[Opening Data listing section]

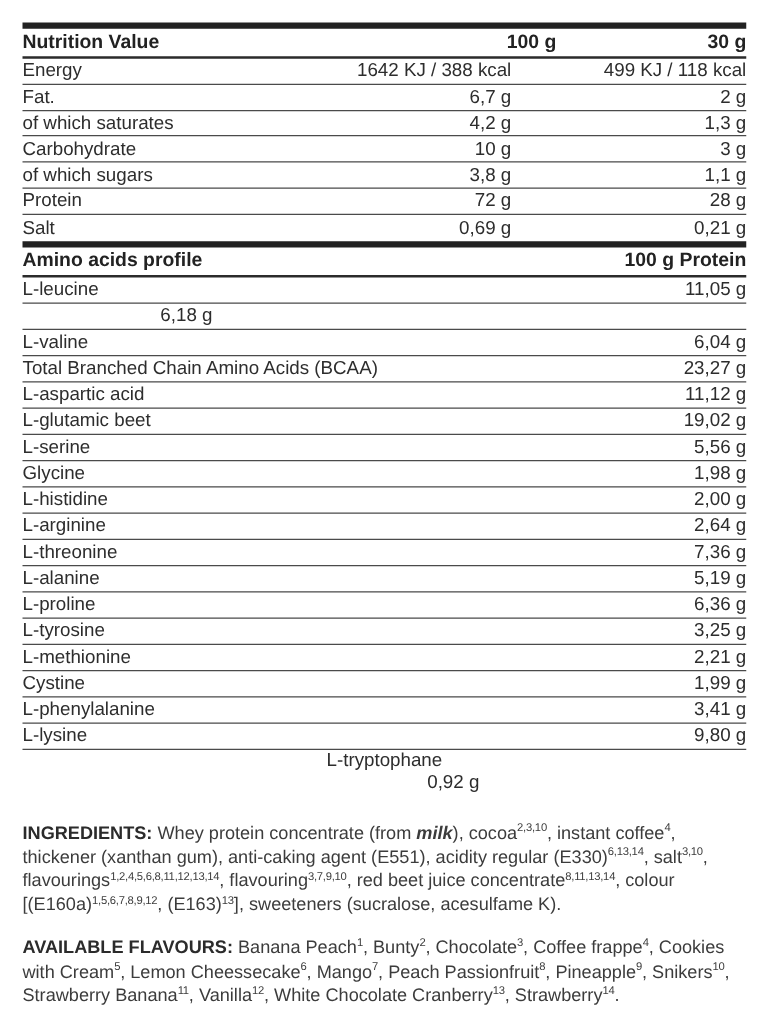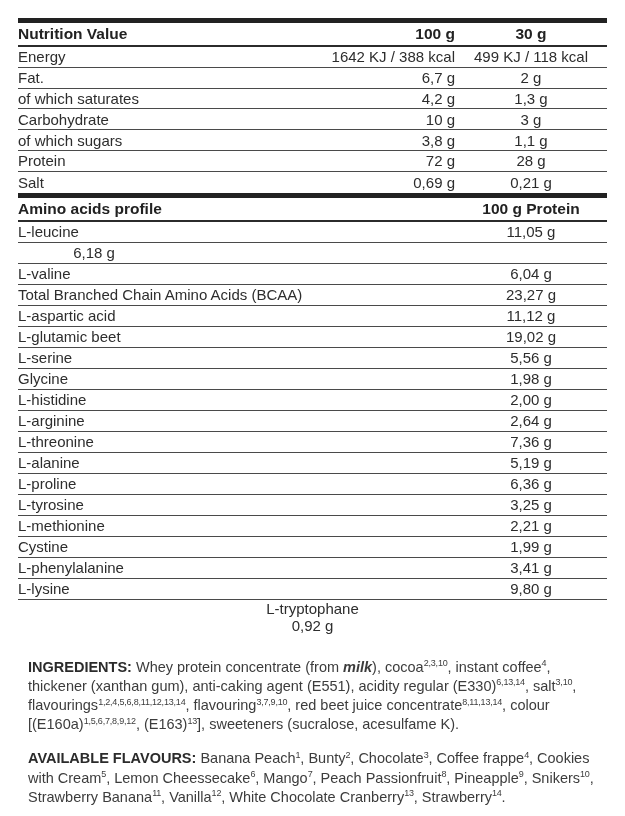--- a/index.html
+++ b/index.html
@@ -7,54 +7,54 @@
     padding: 0;
     background: #ffffff;
     width: 625px;
     height: 816px;
     overflow: hidden;
     font-family: "Liberation Sans", "DejaVu Sans", sans-serif;
     color: #2d2d2d;
     -webkit-font-smoothing: antialiased;
   }
   .wrap {
-    padding: 18px 18px 0 18px;
+    padding: 18px 28px 0 18px;
     box-sizing: border-box;
     width: 625px;
   }
   .thick-bar {
     height: 5px;
     background: #222222;
   }
   .row {
     display: flex;
     align-items: center;
     box-sizing: border-box;
     font-size: 15px;
     border-bottom: 1px solid #4a4a4a;
   }
-  .row-3col { height: 20.8px; }
+  .row-3col { height: 20.8px; gap: 36px; }
   .row-2col { height: 21px; }
   .row-header {
     height: 24px;
     font-weight: bold;
     font-size: 15.5px;
     border-bottom: 2px solid #2b2b2b;
     color: #222222;
   }
   .c-label { flex: 1 1 auto; text-align: left; white-space: nowrap; }
   .c-val   { width: 150px; text-align: right; white-space: nowrap; }
-  .c-val2  { width: 152px; text-align: center; white-space: nowrap; }
+  .c-val2  { width: 152px; text-align: right; white-space: nowrap; }
   #nutrition-rows .row:last-child { border-bottom: none; }
   #amino-rows .row:last-child { border-bottom: none; flex-direction: column; }
   .para {
     font-size: 14.5px;
     line-height: 19.2px;
     color: #3c3c3c;
-    margin: 10px;
+    margin: 0;
     padding-right: 2px;
   }
   .para b { color: #2b2b2b; }
   .para-ingredients { margin-top: 37px; }
   .para-flavours { margin-top: 15px; }
   sup {
     font-size: 9px;
     line-height: 0;
     position: relative;
     top: 0.5px;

[Closing Data listing section]

[What this task involves]:
Output all the data above verbatim, leaving out images.

[Task result]:
--- a/index.html
+++ b/index.html
@@ -7,54 +7,54 @@
     padding: 0;
     background: #ffffff;
     width: 625px;
     height: 816px;
     overflow: hidden;
     font-family: "Liberation Sans", "DejaVu Sans", sans-serif;
     color: #2d2d2d;
     -webkit-font-smoothing: antialiased;
   }
   .wrap {
-    padding: 18px 18px 0 18px;
+    padding: 18px 28px 0 18px;
     box-sizing: border-box;
     width: 625px;
   }
   .thick-bar {
     height: 5px;
     background: #222222;
   }
   .row {
     display: flex;
     align-items: center;
     box-sizing: border-box;
     font-size: 15px;
     border-bottom: 1px solid #4a4a4a;
   }
-  .row-3col { height: 20.8px; }
+  .row-3col { height: 20.8px; gap: 36px; }
   .row-2col { height: 21px; }
   .row-header {
     height: 24px;
     font-weight: bold;
     font-size: 15.5px;
     border-bottom: 2px solid #2b2b2b;
     color: #222222;
   }
   .c-label { flex: 1 1 auto; text-align: left; white-space: nowrap; }
   .c-val   { width: 150px; text-align: right; white-space: nowrap; }
-  .c-val2  { width: 152px; text-align: center; white-space: nowrap; }
+  .c-val2  { width: 152px; text-align: right; white-space: nowrap; }
   #nutrition-rows .row:last-child { border-bottom: none; }
   #amino-rows .row:last-child { border-bottom: none; flex-direction: column; }
   .para {
     font-size: 14.5px;
     line-height: 19.2px;
     color: #3c3c3c;
-    margin: 10px;
+    margin: 0;
     padding-right: 2px;
   }
   .para b { color: #2b2b2b; }
   .para-ingredients { margin-top: 37px; }
   .para-flavours { margin-top: 15px; }
   sup {
     font-size: 9px;
     line-height: 0;
     position: relative;
     top: 0.5px;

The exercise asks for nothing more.